Publié le 17 novembre 2025. Une découverte exceptionnelle en Patagonie argentine : des œufs de dinosaure carnivore datant d’il y a 70 millions d’années ont été mis au jour, offrant de nouvelles perspectives sur l’évolution des dinosaures et leur lien avec les oiseaux modernes.
- Des œufs de dinosaure théropode, en excellent état de conservation, ont été découverts dans la région de Río Negro, en Argentine.
- La morphologie de ces œufs, allongée et ornée, rappelle celle des œufs d’oiseaux, suggérant un lien évolutif.
- Des analyses poussées, notamment par tomodensitométrie, sont en cours pour déterminer si les œufs contiennent des embryons et étudier le comportement de nidification de ces dinosaures.
La découverte, réalisée dans le cadre de l’expédition Crétacé I, un projet collaboratif entre le Conseil national de la recherche scientifique et technique d’Argentine (CONICET) et la Fondation Azara, avec le soutien de la National Geographic Society, confirme la Patagonie comme un site paléontologique majeur. Selon les paléontologues Federico Agnolín et Gonzalo Leonel Muñoz, l’œuf a été retrouvé presque intact dans des sédiments fins qui l’ont protégé de l’érosion.
Contrairement aux œufs arrondis typiques des sauropodes herbivores, ce spécimen présente une forme allongée et une coquille extérieure décorée, une caractéristique rare, particulièrement pour les œufs de dinosaures carnivores dont les coquilles sont généralement plus fragiles. La rareté de ces découvertes s’explique par la taille réduite des populations de carnivores et la fragilité de leurs œufs.
L’étude microstructurale des coquilles d’œufs pourrait révéler des indices précieux sur l’évolution de la reproduction chez les dinosaures. Des analyses antérieures ont montré des similitudes frappantes entre les motifs d’orientation des cristaux de calcite et la distribution des pores des œufs de dinosaures et ceux des oiseaux modernes. Ces similitudes soutiennent l’hypothèse que certains théropodes ont développé des caractéristiques reproductives et des comportements de nidification similaires à ceux des oiseaux bien avant ce que l’on pensait.
Les chercheurs espèrent que l’analyse du spécimen de Río Negro permettra de confirmer cette transition physiologique progressive. Des examens par tomodensitométrie et micro-imagerie sont en cours pour déterminer si les œufs contiennent des embryons ou des fragments osseux. La présence de tissu embryonnaire permettrait de déterminer si l’espèce était précoce (les jeunes quittant le nid indépendamment) ou nidicole (nécessitant des soins parentaux prolongés), affinant ainsi nos connaissances sur le comportement de nidification des dinosaures.
La position des œufs dans les couches de sédiments a également permis de reconstituer l’environnement du Crétacé supérieur. La présence de fossiles de petits mammifères, de serpents et de plantes à fleurs témoigne d’un écosystème diversifié. Une analyse des isotopes stables est en cours pour comprendre les conditions environnementales qui ont permis la conservation intacte de ce fossile, probablement grâce à un enfouissement rapide dû à la sédimentation fluviale.
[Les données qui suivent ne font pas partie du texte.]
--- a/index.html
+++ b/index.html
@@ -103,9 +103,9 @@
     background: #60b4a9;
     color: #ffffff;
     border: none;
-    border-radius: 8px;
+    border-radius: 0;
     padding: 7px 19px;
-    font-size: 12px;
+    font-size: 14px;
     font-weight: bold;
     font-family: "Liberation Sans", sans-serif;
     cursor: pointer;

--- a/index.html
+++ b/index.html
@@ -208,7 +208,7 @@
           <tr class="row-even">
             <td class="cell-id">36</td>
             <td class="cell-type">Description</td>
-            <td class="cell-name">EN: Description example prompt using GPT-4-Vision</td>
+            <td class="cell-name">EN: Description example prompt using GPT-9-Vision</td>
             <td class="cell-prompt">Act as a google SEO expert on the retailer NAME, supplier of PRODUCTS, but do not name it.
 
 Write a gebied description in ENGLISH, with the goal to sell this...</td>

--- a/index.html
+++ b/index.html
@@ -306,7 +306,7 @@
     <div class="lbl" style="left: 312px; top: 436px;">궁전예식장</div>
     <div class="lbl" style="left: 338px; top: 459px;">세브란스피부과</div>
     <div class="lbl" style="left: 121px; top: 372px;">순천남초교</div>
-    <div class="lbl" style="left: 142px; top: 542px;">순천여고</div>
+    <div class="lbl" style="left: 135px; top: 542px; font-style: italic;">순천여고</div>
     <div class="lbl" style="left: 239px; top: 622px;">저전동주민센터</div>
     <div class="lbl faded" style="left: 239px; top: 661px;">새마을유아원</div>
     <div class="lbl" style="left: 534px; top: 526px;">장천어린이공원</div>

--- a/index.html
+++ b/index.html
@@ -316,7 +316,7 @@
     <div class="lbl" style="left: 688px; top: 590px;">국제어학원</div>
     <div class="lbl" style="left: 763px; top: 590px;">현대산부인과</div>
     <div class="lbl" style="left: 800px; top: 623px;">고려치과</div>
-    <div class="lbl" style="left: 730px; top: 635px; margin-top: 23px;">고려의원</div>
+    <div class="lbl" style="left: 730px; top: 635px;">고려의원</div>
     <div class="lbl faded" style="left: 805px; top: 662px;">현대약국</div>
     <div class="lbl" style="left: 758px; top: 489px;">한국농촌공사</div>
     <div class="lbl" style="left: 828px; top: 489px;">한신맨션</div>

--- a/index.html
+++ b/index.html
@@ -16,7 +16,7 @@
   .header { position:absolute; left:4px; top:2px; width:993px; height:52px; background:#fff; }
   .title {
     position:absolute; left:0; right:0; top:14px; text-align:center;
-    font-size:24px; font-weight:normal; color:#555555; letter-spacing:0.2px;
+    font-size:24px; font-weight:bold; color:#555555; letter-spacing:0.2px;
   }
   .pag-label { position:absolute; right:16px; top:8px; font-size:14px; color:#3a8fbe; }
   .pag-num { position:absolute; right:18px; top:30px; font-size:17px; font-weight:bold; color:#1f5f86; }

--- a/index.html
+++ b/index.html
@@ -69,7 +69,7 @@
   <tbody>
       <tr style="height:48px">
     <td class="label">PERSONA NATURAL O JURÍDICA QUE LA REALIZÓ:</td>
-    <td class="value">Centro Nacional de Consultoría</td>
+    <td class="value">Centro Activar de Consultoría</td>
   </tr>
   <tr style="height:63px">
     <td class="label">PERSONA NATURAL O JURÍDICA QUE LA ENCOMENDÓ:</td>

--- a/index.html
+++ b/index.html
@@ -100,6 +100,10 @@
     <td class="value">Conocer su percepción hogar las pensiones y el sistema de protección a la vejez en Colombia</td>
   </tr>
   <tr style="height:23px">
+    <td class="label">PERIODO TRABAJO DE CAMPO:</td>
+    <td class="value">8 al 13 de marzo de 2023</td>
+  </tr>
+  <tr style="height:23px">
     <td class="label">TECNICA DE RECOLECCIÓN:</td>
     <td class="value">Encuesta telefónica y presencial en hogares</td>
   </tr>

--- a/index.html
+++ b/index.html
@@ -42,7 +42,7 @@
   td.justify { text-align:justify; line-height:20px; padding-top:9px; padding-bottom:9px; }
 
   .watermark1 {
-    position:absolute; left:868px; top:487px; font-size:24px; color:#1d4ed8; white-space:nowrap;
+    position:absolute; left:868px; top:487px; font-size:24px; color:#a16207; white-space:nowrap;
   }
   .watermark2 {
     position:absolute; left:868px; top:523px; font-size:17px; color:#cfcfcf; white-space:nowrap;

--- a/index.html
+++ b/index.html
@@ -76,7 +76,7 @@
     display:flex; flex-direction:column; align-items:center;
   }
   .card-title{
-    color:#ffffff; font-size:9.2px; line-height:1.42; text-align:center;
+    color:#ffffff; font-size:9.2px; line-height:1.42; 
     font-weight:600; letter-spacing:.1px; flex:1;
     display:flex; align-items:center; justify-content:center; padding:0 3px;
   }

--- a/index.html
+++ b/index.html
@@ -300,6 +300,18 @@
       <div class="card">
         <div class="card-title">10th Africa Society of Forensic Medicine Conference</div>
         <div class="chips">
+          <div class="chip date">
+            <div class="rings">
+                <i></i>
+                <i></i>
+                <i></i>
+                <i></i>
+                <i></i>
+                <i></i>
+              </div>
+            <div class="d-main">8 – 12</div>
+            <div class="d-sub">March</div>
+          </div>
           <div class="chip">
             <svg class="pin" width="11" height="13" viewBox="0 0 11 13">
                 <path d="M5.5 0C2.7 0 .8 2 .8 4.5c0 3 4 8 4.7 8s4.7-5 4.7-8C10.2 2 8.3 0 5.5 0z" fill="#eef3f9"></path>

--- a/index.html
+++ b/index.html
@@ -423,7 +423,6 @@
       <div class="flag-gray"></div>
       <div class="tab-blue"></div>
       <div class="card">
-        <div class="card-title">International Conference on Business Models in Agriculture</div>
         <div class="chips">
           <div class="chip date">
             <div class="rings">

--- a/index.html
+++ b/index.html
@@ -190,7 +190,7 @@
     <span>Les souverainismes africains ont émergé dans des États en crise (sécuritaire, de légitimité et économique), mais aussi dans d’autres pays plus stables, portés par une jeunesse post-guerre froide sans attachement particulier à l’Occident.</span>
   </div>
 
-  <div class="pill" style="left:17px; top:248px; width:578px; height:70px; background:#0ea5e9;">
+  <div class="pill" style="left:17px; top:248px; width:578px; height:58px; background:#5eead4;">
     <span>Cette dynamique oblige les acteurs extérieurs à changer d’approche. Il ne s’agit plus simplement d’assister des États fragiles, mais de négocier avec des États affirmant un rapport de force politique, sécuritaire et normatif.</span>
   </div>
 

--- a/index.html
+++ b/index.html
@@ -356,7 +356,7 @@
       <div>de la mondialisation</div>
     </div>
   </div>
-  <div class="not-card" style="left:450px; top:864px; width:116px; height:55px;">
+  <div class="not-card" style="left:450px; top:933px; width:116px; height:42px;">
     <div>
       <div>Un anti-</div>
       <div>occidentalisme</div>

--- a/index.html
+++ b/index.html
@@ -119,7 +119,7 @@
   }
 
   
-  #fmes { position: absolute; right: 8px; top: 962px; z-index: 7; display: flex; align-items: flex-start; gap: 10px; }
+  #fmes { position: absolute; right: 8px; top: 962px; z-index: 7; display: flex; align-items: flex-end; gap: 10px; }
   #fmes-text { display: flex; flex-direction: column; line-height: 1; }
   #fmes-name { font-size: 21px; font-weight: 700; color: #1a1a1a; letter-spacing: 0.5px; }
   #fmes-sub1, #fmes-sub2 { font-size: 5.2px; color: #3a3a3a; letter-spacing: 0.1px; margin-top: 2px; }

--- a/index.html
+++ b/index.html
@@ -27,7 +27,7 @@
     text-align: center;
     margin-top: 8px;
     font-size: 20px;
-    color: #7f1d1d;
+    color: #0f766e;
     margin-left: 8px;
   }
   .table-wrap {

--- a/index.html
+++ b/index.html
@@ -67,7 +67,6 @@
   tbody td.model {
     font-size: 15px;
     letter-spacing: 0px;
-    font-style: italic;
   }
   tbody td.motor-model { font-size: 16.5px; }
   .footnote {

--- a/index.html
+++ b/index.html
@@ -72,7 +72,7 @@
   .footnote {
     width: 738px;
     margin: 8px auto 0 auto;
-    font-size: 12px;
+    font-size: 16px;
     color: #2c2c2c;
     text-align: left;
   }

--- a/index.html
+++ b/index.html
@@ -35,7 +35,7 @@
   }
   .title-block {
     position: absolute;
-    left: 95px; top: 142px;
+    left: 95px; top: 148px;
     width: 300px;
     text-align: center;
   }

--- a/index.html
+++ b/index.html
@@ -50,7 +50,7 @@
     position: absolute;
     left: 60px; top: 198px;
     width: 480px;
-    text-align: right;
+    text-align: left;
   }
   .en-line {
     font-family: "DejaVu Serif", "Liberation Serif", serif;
Les œufs de dinosaures carnivores sont particulièrement rares dans les archives fossiles, la plupart des découvertes provenant du désert de Gobi en Asie et de quelques sites en Amérique du Nord. La découverte en Argentine comble donc un écart géographique important, offrant des données précieuses pour des études comparatives entre les hémisphères. Elle réaffirme également la position de la Patagonie comme l’une des régions les plus riches en fossiles du Mésozoïque au monde.
Cette découverte souligne également le rôle croissant des institutions de recherche en Amérique latine. L’expédition, diffusée en direct, a inspiré une nouvelle génération de scientifiques dans la région. Comme le souligne Gonzalo Leonel Muñoz,
« Cette collaboration a permis aux scientifiques latino-américains de raconter leur propre histoire naturelle. »
Conformément à la législation sur le patrimoine national, les fossiles seront étudiés à Buenos Aires avant d’être restitués à leur province d’origine, Río Negro, garantissant ainsi que la communauté locale bénéficie de cette découverte et renforçant l’éthique de la gestion scientifique.